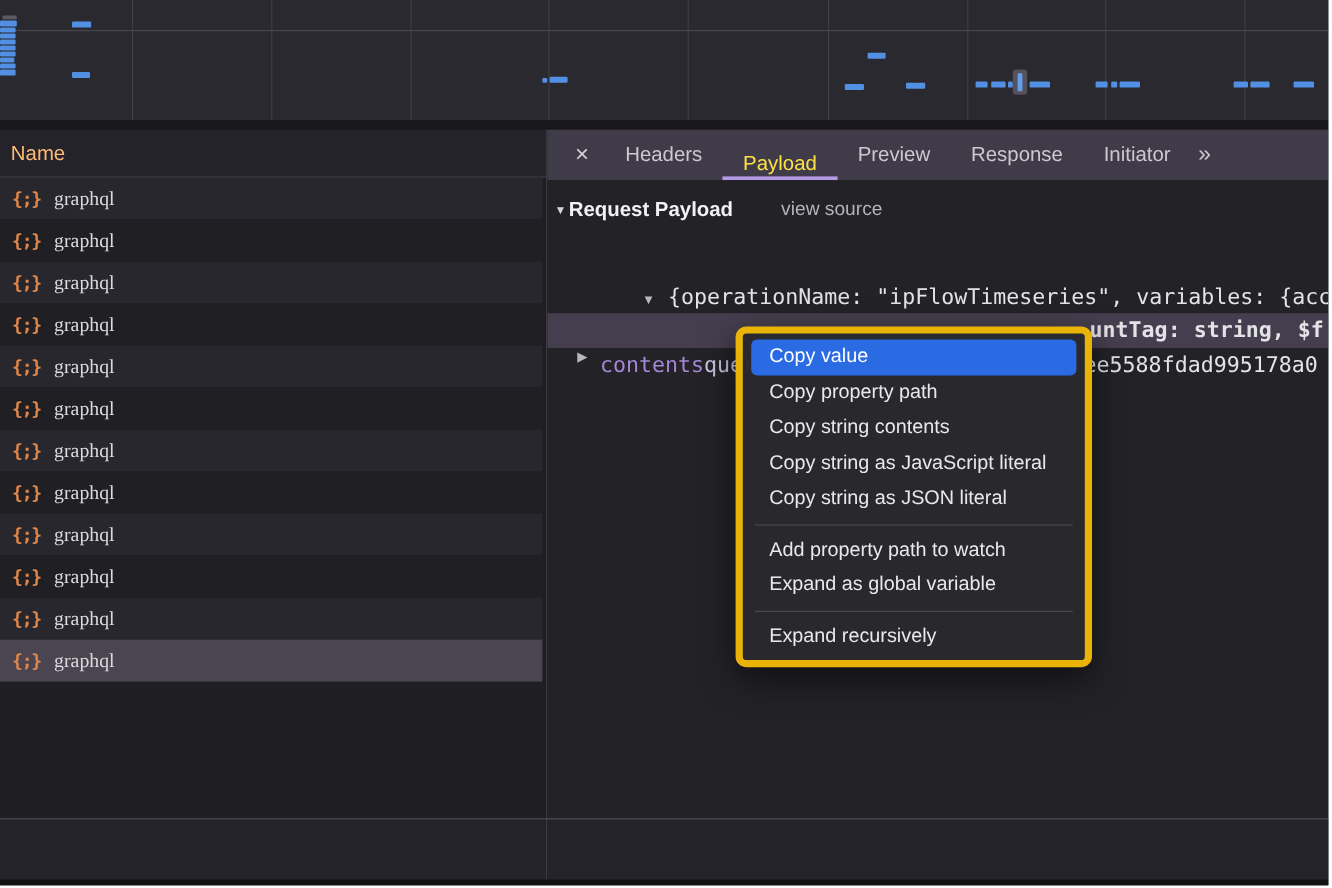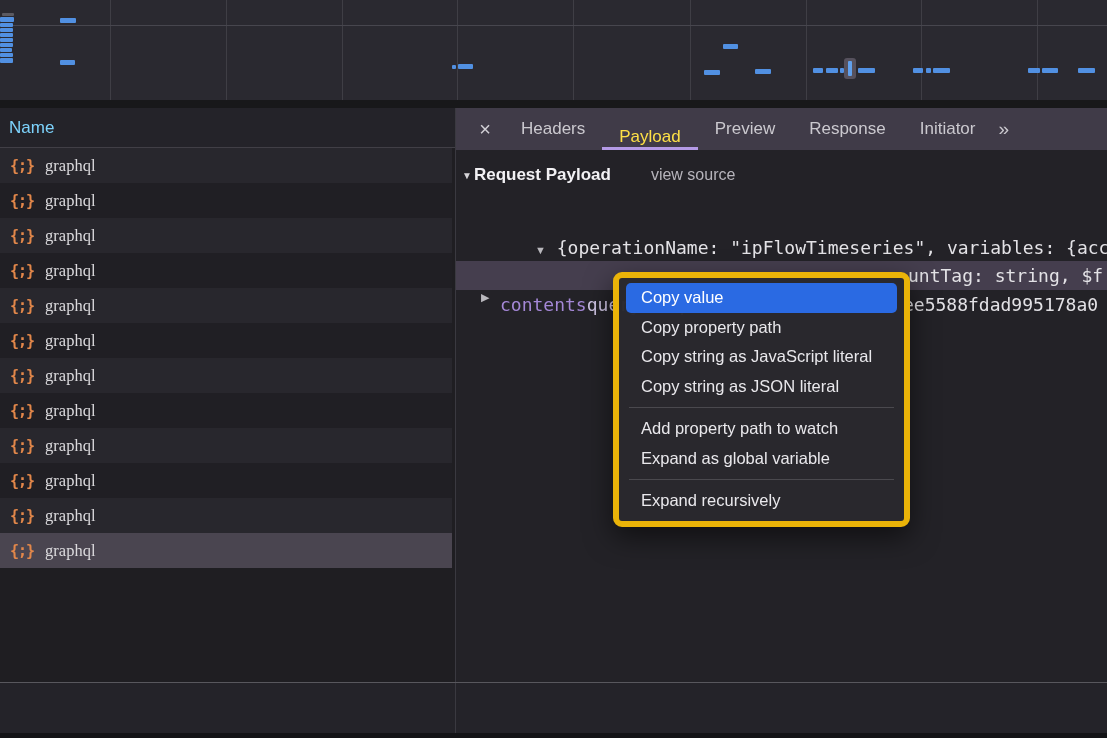--- a/index.html
+++ b/index.html
@@ -23,7 +23,7 @@
   #name-header{
     height:40px;background:#242329;border-bottom:1px solid #413f46;
     display:flex;align-items:center;padding-left:9px;
-    color:#7dd3fc;font-size:17px;
+    color:#fdba74;font-size:17px;
   }
   .req-row{height:35px;display:flex;align-items:center;padding-left:10px;gap:11px;width:452px;}
   .req-row:nth-child(odd){background:#28272d;}

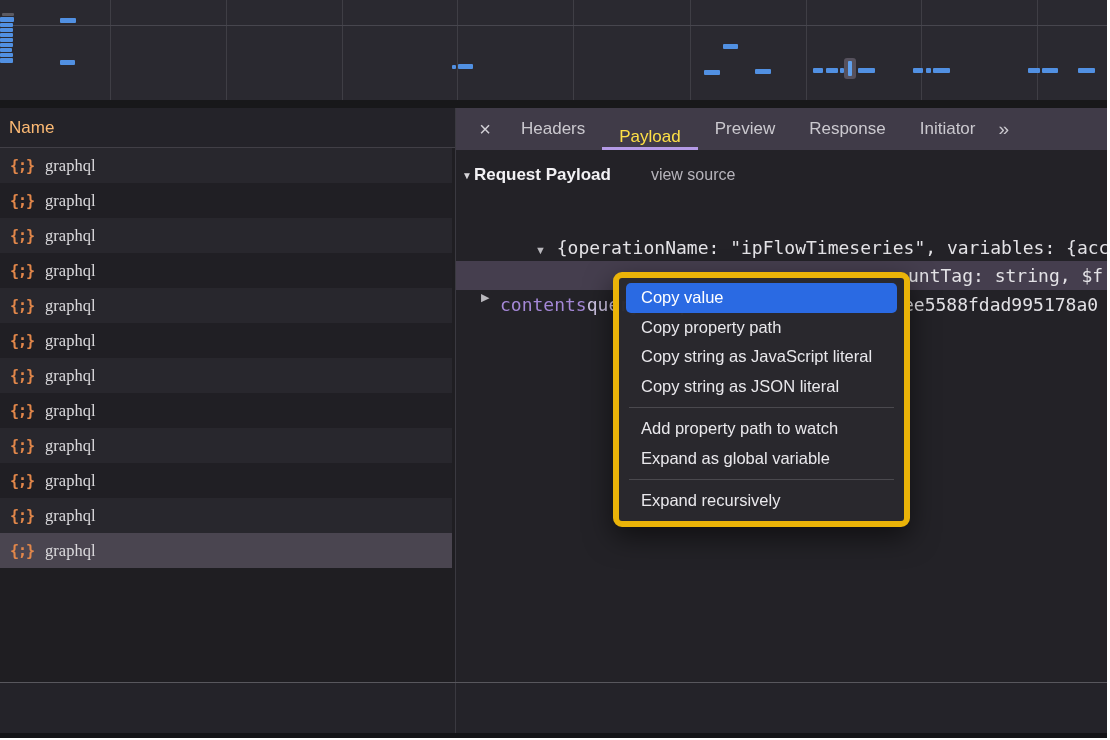--- a/index.html
+++ b/index.html
@@ -57,7 +57,7 @@
   #query-row{position:absolute;left:0;top:153px;width:651px;height:29px;background:#453e4e;}
   #query-row .seg-left{position:absolute;left:44px;top:0;}
   #query-row .key{color:#cdc3e2;}
-  #query-row .seg-right{position:absolute;left:452px;top:0;}
+  #query-row .seg-right{position:absolute;left:452px;top:0;font-weight:bold;}
   #vars-row{position:absolute;left:0;top:182px;width:651px;height:29px;}
   #vars-tri{position:absolute;left:25px;top:1px;}
   #vars-row .seg-key{position:absolute;left:44px;top:0;}

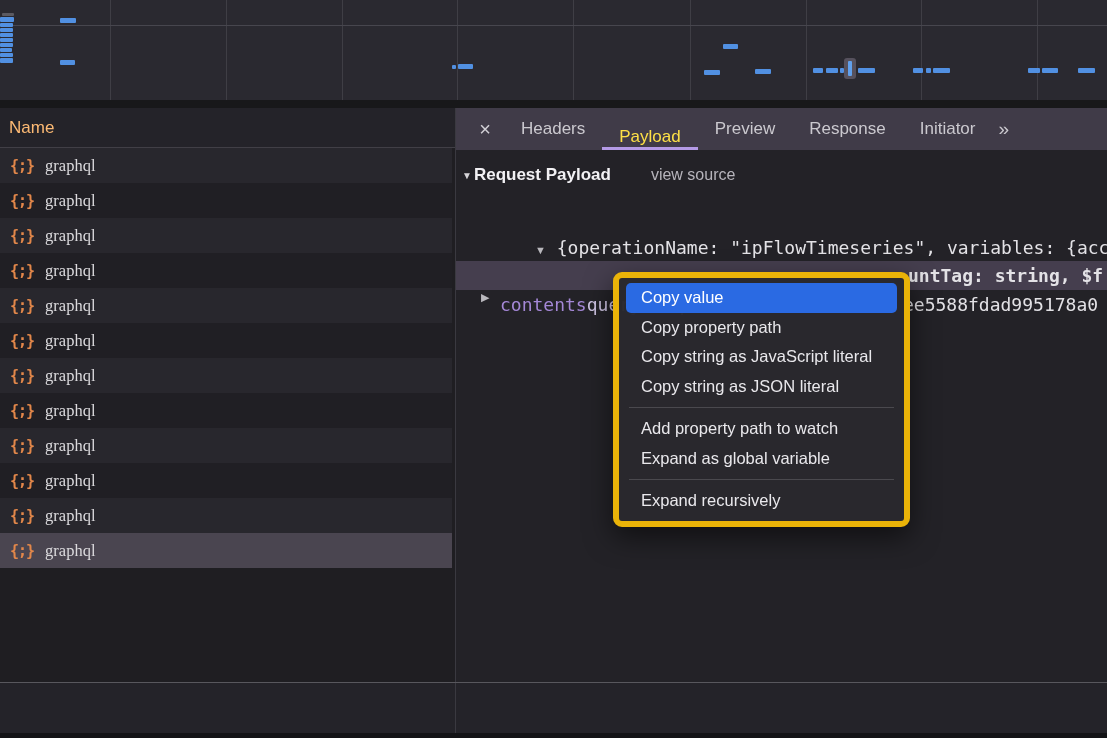--- a/index.html
+++ b/index.html
@@ -250,6 +250,7 @@
 
   <div class="menu-item highlighted">Copy value</div>
       <div class="menu-item">Copy property path</div>
+      <div class="menu-item">Copy string contents</div>
       <div class="menu-item">Copy string as JavaScript literal</div>
       <div class="menu-item">Copy string as JSON literal</div>
       <div class="menu-sep"></div>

:::

Scan the listing for "flex" and copy out each line that has it.

     display:flex;align-items:center;padding-left:9px;
   .req-row{height:35px;display:flex;align-items:center;padding-left:10px;gap:11px;width:452px;}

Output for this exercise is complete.